File Naming and Spanning
- (This info applies to the H1n, but the other recorders are probably the same.)
- If the menu is set to name files according to date (rather than sequential numbers) you’ll get files formatted in this format: YYMMDD-HHMMSS.WAV (like “220222-134308.WAV”)
- If recording overflows the internal 2GB file size limit, it spans to another file seemlessly
- On the Zoom H1n (and others?), the first file in a spanned set is named correctly, but later files have incorrect filenames (and creation dates). If you are processing these files algorithmically, you’ll be in trouble if you depend on filenames having a relationship to their duration and time of day. A real-world example:
|Filename||Duration||Filename should be|
|220314-151617.MP3||14:54:47||(first file in spanned set has correct name)|
Maximum File Limits
Zoom recorders seem to have issues with large numbers of files. Maybe the recorder does some sort of indexing of the filesystem each time a recording is requested? On some recorders this must be so inefficient that a few hundred files is enough to backlog the queue and stop UI services. This problem manifests slightly differently in each model:
- Zoom H2n: As the number of files grows, the recorder will have a growing latency between the moment you press Rec and moment the recording starts. After a few hundred recordings, you’ll notice several seconds of latency. (Re-format the SD card to fix it. Simple power-cycling will not help. I tried several cards and formatting methods.)

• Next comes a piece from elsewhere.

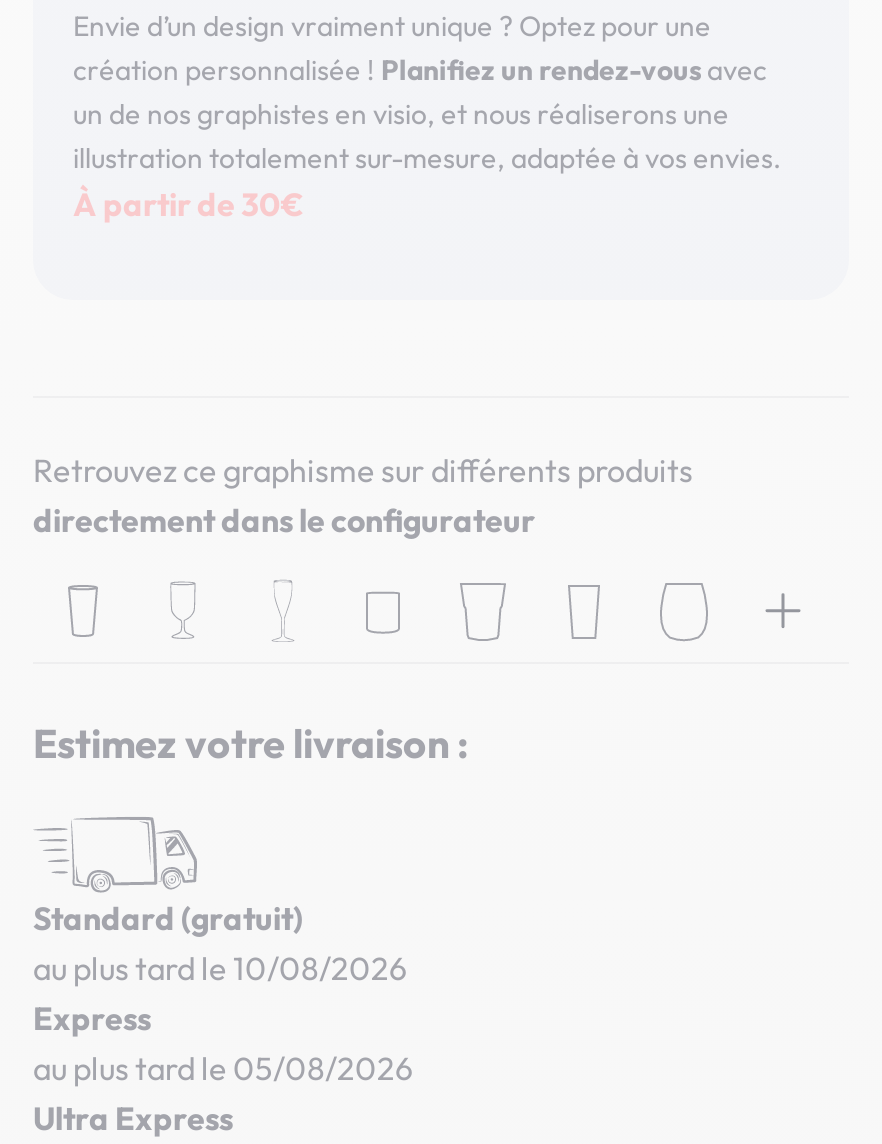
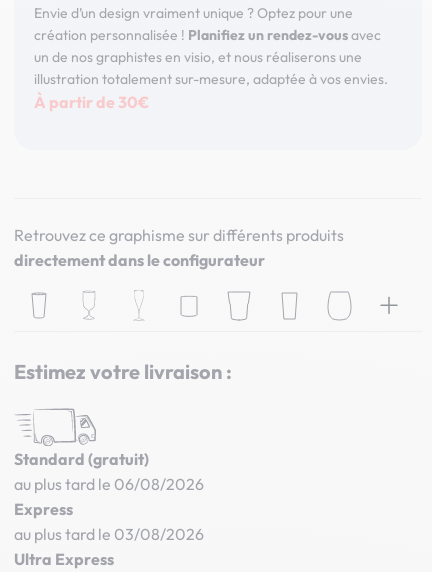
[33,947,407,987] au plus tard le 10/08/2026 -> [14,474,204,494] au plus tard le 06/08/2026
[33,1047,413,1087] au plus tard le 05/08/2026 -> [14,524,204,544] au plus tard le 03/08/2026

- Zoom H5: It records fine until it displays an error after 500 files. If you manually switch it to the next folder, it will continue for another 500, but there’s no automatic way to do that.
- Zoom H1n: Same as H5, but there are no folders so 500 files is a hard max.
- Zoom F1? According to this blog post, the Zoom F1 also has a 500 file maximum: https://hackaday.io/project/183340/logs
Remote Control Protocol
The H2n and H5 can be controlled with a wired controller via their 2.5mm TRRS remote jack. (Yes, TRRS: 4 conductors). I used the info from Hacking the Zoom H2n Remote Control to make a timer remote with a ESP32 and its internal UART. The same protocol works for the H5 as well. (I’ve only used it for basic REC / STOP control, without bidirectional communication.)
Note: I eventually abandoned this project because of the file limitations on the Zoom H2n (mentioned above). After a few hundred files, the whole thing became unresponsive so it didn’t make sense as a timed recorder for gathering data. An AudioMoth would work a lot better (but it’s mono).
Hacking Zoom Mic Modules
I spent a lot of time trying to reverse-engineer the modular mic port for interchangeable capsules (The XYH-5, XYH-6, MSH-6, SSH-6, SGH-6, etc). The capsules contain a stereo mic preamp with gain control and pretty good specs, so I was hoping to use them as a front end for other recorders. I never got it to work, so I offer the info here in case you can take the ball and run with it!
- When I powered the module with 5V I was able to pass audio to the pins identified as L and R out.
- The output seriously lacks bass, even though it seems to have a buffer opamp inside. Is the HPF filter inside the module, controlled by a CV signal from the recorder? (I thought the HPF is digital on this machine?)
- I can’t get it to send the PIP bias voltage to the external mic input. This is controlled in the recorder’s menu so it makes sense that it’s gated somehow. Sadly I couldn’t figure out the mechanism.
- Each mic module signals its identity to the recorder somehow. (The UI changes to reflect the features of each module.) Maybe one of the pins I marked with question marks is attached to a voltage divider that gets read by an ADC in the recorder?